The expected output is a verbatim reprint of the lines from the beginning of the data that follows through the line that contains "- If the parent".

----------------------------------------

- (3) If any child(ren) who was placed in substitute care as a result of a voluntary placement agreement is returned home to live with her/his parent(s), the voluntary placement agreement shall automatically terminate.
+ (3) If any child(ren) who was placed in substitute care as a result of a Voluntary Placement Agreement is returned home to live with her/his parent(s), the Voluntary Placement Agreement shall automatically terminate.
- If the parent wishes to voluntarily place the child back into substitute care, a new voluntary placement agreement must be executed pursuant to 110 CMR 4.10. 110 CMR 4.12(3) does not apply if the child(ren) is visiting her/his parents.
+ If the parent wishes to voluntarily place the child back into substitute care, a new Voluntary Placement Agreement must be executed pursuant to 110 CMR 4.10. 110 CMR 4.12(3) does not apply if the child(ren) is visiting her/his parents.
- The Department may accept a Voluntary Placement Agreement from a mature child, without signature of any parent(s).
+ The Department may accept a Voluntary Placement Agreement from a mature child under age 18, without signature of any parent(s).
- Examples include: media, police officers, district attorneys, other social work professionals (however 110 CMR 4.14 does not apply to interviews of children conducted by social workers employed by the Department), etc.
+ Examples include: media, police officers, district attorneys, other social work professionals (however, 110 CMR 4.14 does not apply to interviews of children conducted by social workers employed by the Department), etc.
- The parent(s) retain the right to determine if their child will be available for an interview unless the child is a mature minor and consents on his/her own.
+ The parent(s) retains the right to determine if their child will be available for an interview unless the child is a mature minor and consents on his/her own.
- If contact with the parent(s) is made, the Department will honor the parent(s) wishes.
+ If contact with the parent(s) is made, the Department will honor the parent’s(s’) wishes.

----------------------------------------

» **Response to the exercise**
- (3) If any child(ren) who was placed in substitute care as a result of a voluntary placement agreement is returned home to live with her/his parent(s), the voluntary placement agreement shall automatically terminate.
+ (3) If any child(ren) who was placed in substitute care as a result of a Voluntary Placement Agreement is returned home to live with her/his parent(s), the Voluntary Placement Agreement shall automatically terminate.
- If the parent wishes to voluntarily place the child back into substitute care, a new voluntary placement agreement must be executed pursuant to 110 CMR 4.10. 110 CMR 4.12(3) does not apply if the child(ren) is visiting her/his parents.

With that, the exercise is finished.